Cervical Cancer

Cervical cancer mainly effects women from the ages of 30-45, however it can affect younger or older women. Essentially, we should always be on the look out for changes in our bodies and menstural cycles. 

In its early stages cervical cancer often doesn’t display any noticable symptoms and that is why smear tests are so important. Usually cervical cancer is slow growing and can be caught on a smear test. 
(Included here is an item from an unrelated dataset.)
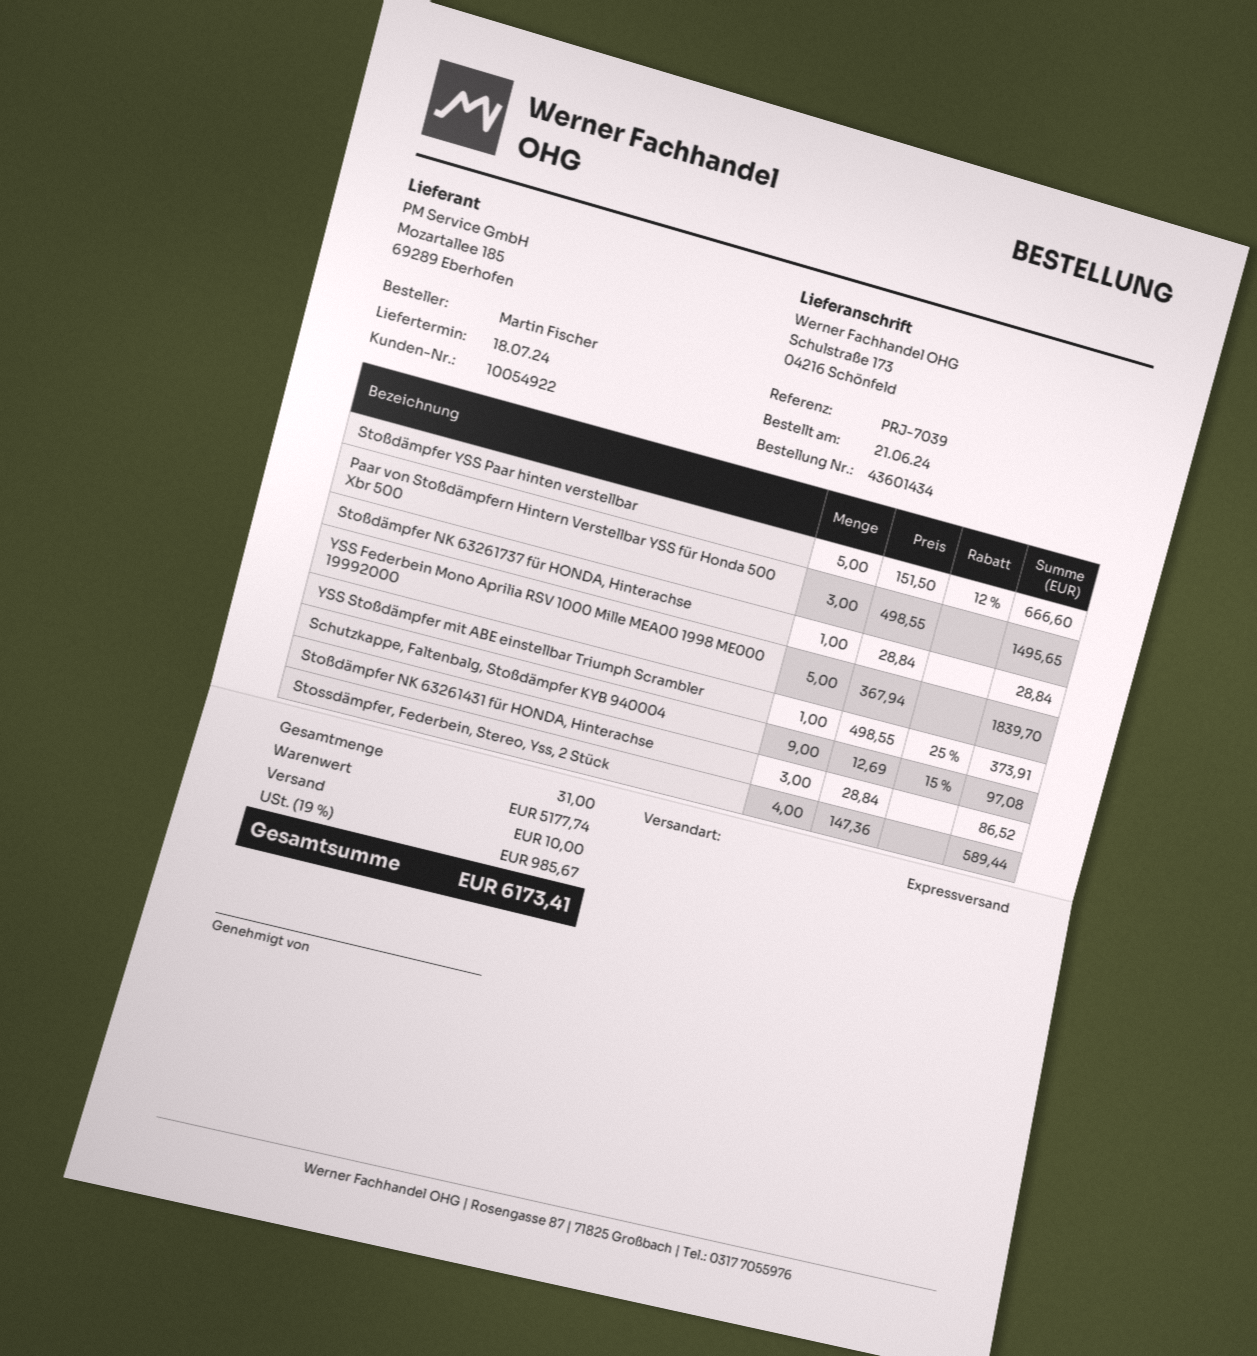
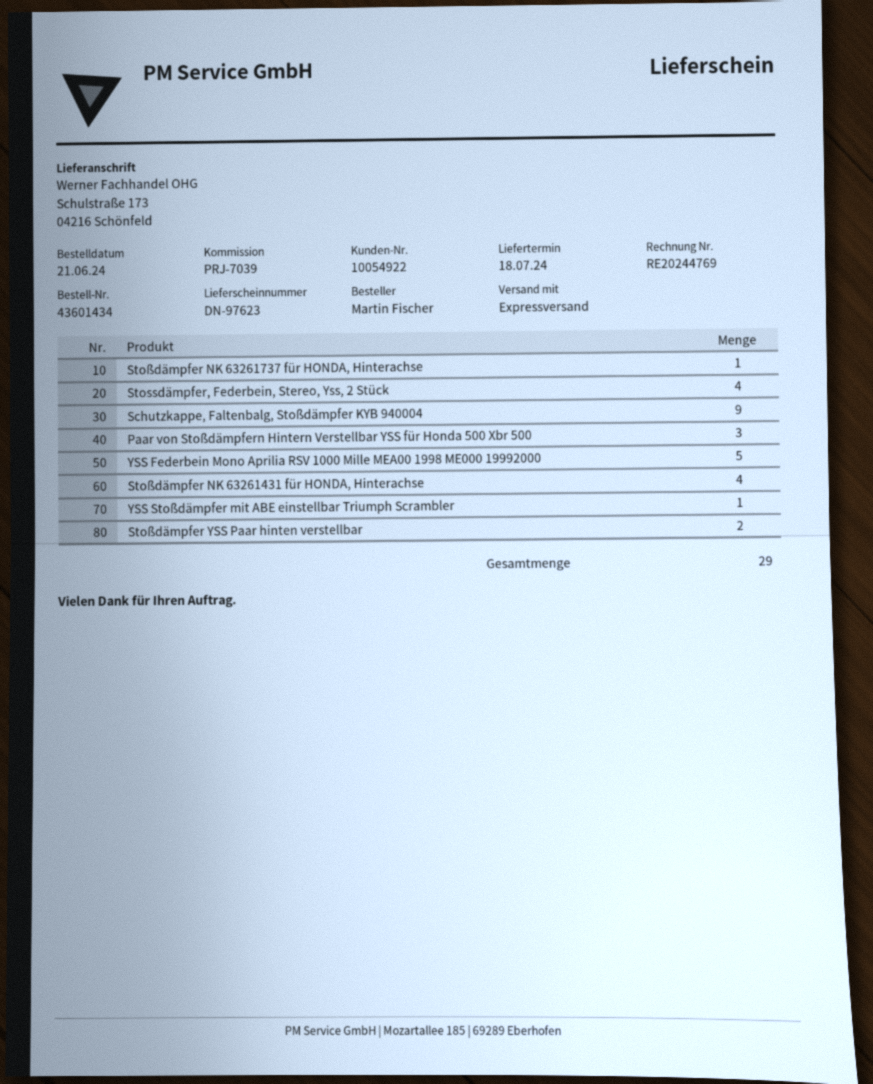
Stoßdämpfer YSS Paar hinten verstellbar: 5 -> 2
Stoßdämpfer NK 63261431 für HONDA, Hinterachse: 3 -> 4
total quantity: 31 -> 29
You should seek advice from your GP if you experience any of the following symptoms: 

  • Pain and/or bleeding during or after sex
  • Bleeding between your periods 
  • Bleeding after your periods 
  • Unpleasant or unusual vaginal discharge 
  • Pain in your lower back or pelvis.

More advanced Cervical Cancers can cause symptoms like:

  • Pain in your lower back or pelvis
  • Severe pain in your side or back caused by your kidneys
  • Constipation
  • Peeing or pooing more often than normal
  • Losing control of your bladder (urinary incontinence) or losing control of your bowels (bowel incontinence)
  • Blood in your pee
  • Swelling of one or both legs
  • Severe vaginal bleeding

If you experience any of these symptoms then you must inform your GP immediately.

The majority of Cervical cancers are caused by the HPV virus. 

As aforementioned cancer of the cervix usually takes a long time to develop. Thecells on the cervix often show those changes on your smear tests. These changes are known as cervical intraepithelial neoplasia (CIN) or less commonly, cervical glandular intraepithelial (CGIN), depending on which cells are effected. 

CIN and CGIN are pre-cancerous condidions. This means they do not post an immediate threat to your health, but if they are not checked and treated then they could potentially develop into cancer.

However, even if you do develop a CIN or CGIN, the chances of them becoming cancerous are very slim, and if the changes are discoverd during a smear test, treatment is highly successful. 

The progression from HPV infection to developng a CIN or CGIN and then cervical cancer is very slow, often taking 10 to 20 years.

HPV infection being very common yet cervical cancer relatively uncommon suffests that a small proportion of women are vulnerable to the effects of an HPV infection. There appear to be some additional riskfactors that affect a woman’s chance of developing cervical cancer that include:

  • Smoking – women who smoke are twice as likely to develop cervical cancer than those who do not smoke.
  • Having a weakened immune system
  • Taking the oral contraceptive pill for more than 5 years – this risk is not well understood.
  • Having more than 5 children, or having them at an early age (under 17 years old)
  • Your mother taking the hormonal drug diethylstilbestrol (DES) whole pregnant with you – your GP can discuss these risks with you.

The reason for the link between cervical cancer and childbirth is unclear. One theroy is that the horonal changes that occur during pregnancy may make the cervix more vulnerable to the effects of HPV.